Ahlak, dinlerin gündeme getirdiği, insanın ruhuna ve yaşayışına yerleştirilen bir yaşayış misyonudur. Sosyal yapıyı ayakta tutan kurallar topluluğu olarak, insanlık tarihi boyunca bir “davranış ölçüsü” olarak rol oynamıştır. Buna karşılık, insanı bozan ve onu birçok insani değerden uzaklaştıran yüzlerce sahte kural ve görüş, insanın ruh ve fikir dünyasını çarpıtmaya çalışmıştır. İnsanlık önderleri peygamberler ve bilge insanlar, kendi ahlaki davranış ve yaşayışlarıyla, ahlakın önemini ve gereğini toplumlara kabul ettirmeye çalışarak onu ayakta tutmuştur.
Aslında ahlak, insanın bir “şuur hali” içinde gerçekleşmektedir. İnsanın önce aklı ve idraki ile, kendi gerçeğinin farkına varması gerekiyor. Arkasından, kendine hayat yolu olarak belirlediği ideal kurallar uğruna bir çaba sarfetmek durumunda. Çünkü hiçbir şey, kendiliğinden ele geçmiyor. Özellikle de ahlak, insanın yüce bir yaşayış felsefesini aramasıyla başlayan bir hadise. Ayrıca ahlak, insanın kendi ego ve nefsi isteklerine karşı verdiği iradi bir mücadele olarak açıklanabilmekte.
Toplumları da bu “ahlak kahramanları”, değerler yoluyla dengeye getirip, çeşitli sorumluluklarla fiili olarak buluşturup, fikri ve sistemli bir hayata hazırlamışlardır. Tarih, bize bu tür bilgileri veriyor. Batı teorilerinin aksine, iyi ahlaklı ve başkalarını kardeş bilen insanların ortaya koyduğu insanlık tarihi, diğerlerinden çok iyi eserler ve dayanışma örnekleri ortaya koymuştur.
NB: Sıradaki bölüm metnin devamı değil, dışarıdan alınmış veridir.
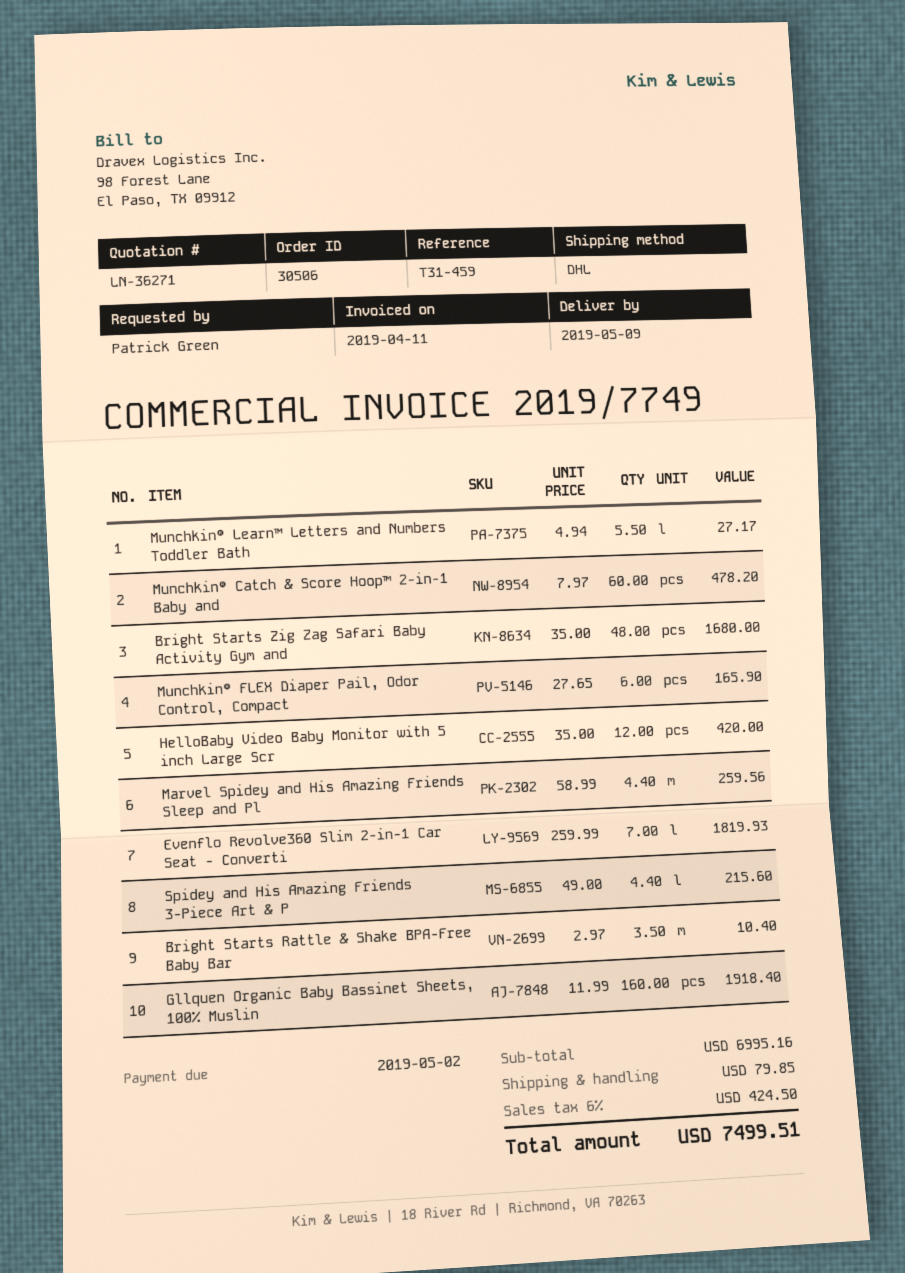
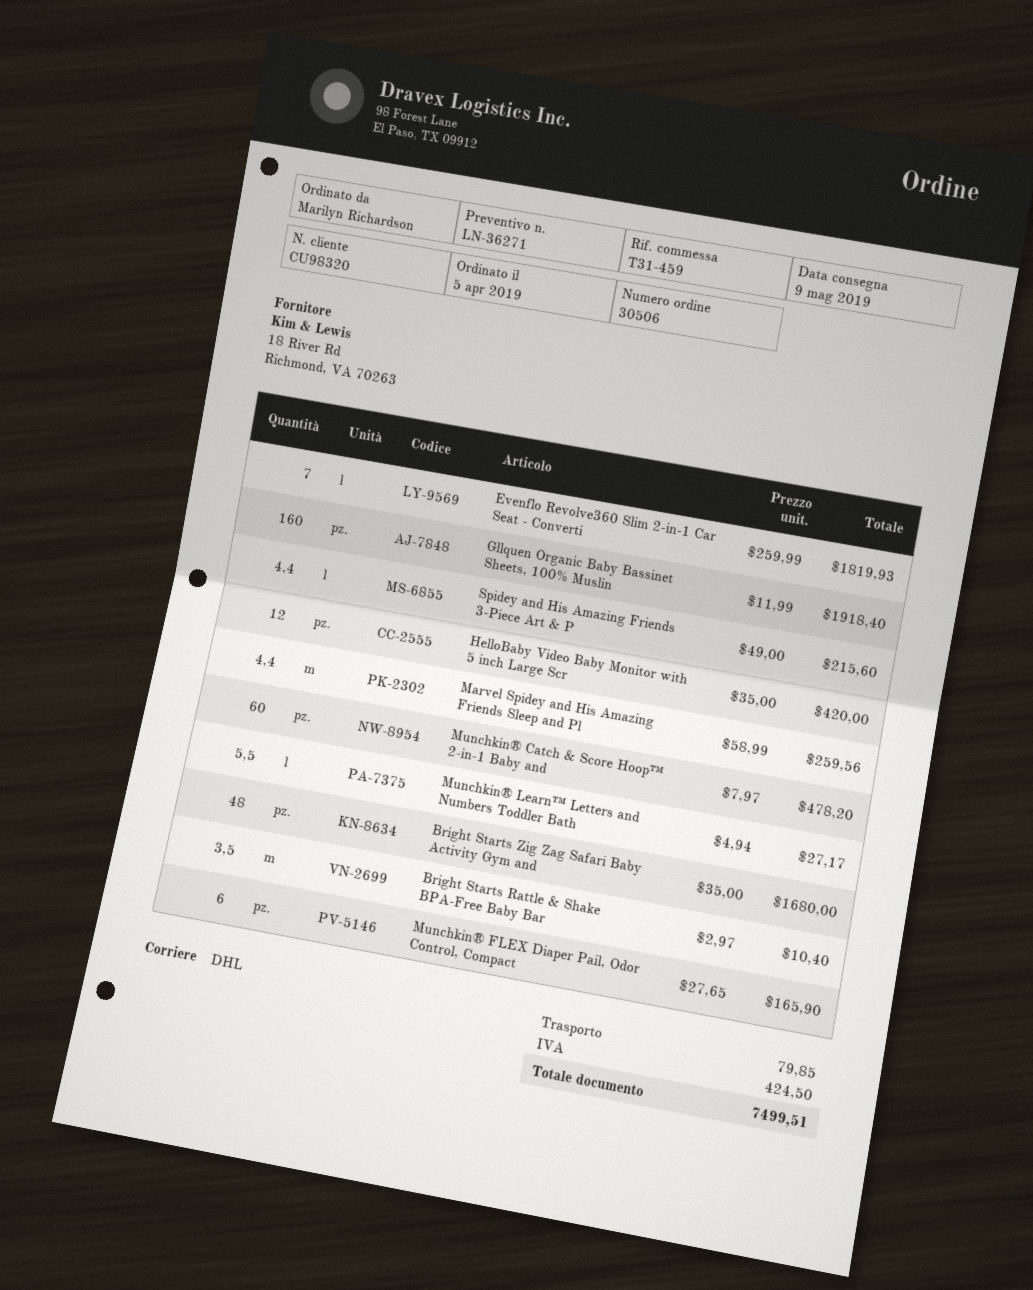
ordered by: Patrick Green -> Marilyn Richardson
Batı toplumları, entelektüel ve burjuva kesimlerinin yol göstericiliği ile sosyal ve ahlaki olmayan bir dünyaya adım attılar. Rönesans ve Reform hareketleri ile, ilahi kitaplar ve peygamberlerin yol göstericiliğinden çok, ideologların ve felsefecilerin yolunu takip ettiler. Ruh ve inancın olmadığı bir dünya kurdular. Belki, Kilise’nin din ve ahlakı istismar hareketi, buna sebep olduysa da, İncil’in Latinceden diğer batılı dillere tercümesi ile birlikte, manevi bilgilerin zararlı bir dünya hazırlamadığının anlaşılması lazımdı. Fakat, ihtiras ve maddeci arzularına engel olamayıp, eşyanın ve sahte ideallerin kendilerine daha iyi bir hayat sunabileceklerini zannettiler.
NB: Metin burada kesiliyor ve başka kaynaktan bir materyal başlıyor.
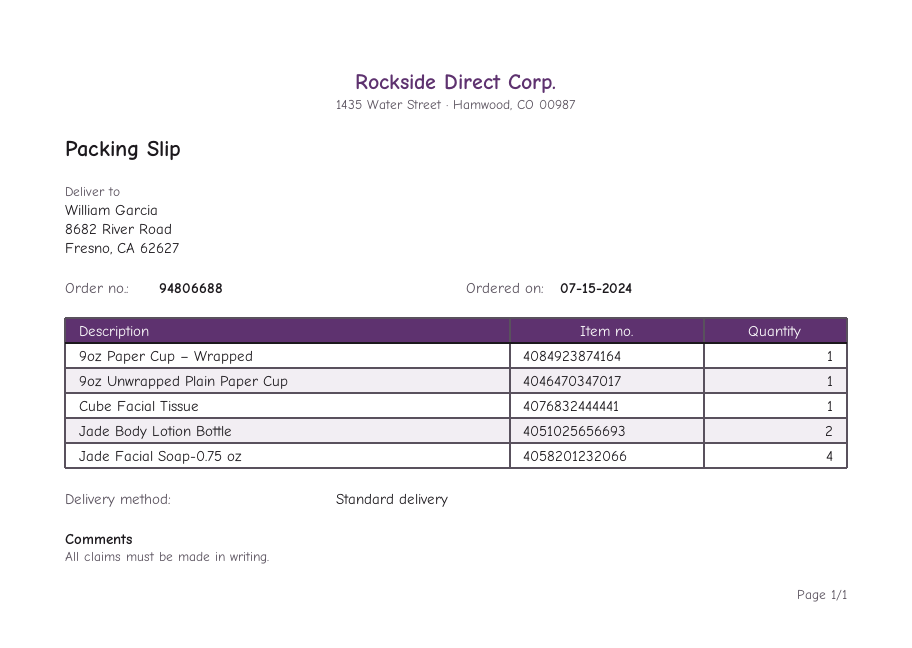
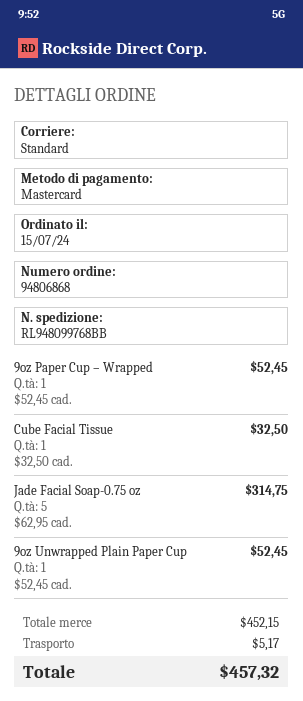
order number: 94806688 -> 94806868
Jade Body Lotion Bottle: 2 -> none
Jade Facial Soap-0.75 oz: 4 -> 5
Hümanizm, Liberalizm ve Sosyalizm gibi insan zihni ile sınırlı ideolojiler, toplumlara huzur ve güven sağlamadı. Demokrasi de, Liberalizmin siyasi versiyonu olarak, belli bir grubun menfaatlerine hizmet eder hale getirildi. En önemlisi, dinin hayatı düzenleyici bölümü olan ahlak’a hayat hakkı tanınmadı. Çünkü ahlak, dürüstlük, doğruluk ve insana saygıyı kurumsallaştıran bir yaşama kültür idi. İkiyüzlülük, yalan, istismar ve sömürü, ilahi ahlak tarafından kabul edilmiyordu. Tek kelime ile ahlak, beşeri ideolojiler ve teorilere uygun değildi. Bu yüzden, ahlak yerine; devletin kanunlarını düzenleyici bir kural haline getirdiler. Halbuki devlet, hakim sınıfların veya grupların kontrolünde olan ve daha çok menfaat merkezli birlikteliklere hizmet eden bir hale çoktan getirilmişti. Daha Krallıklar zamanında, şehir yönetimleri ticaret ve sanayi burjuva güçlerinin emrine verilmişti.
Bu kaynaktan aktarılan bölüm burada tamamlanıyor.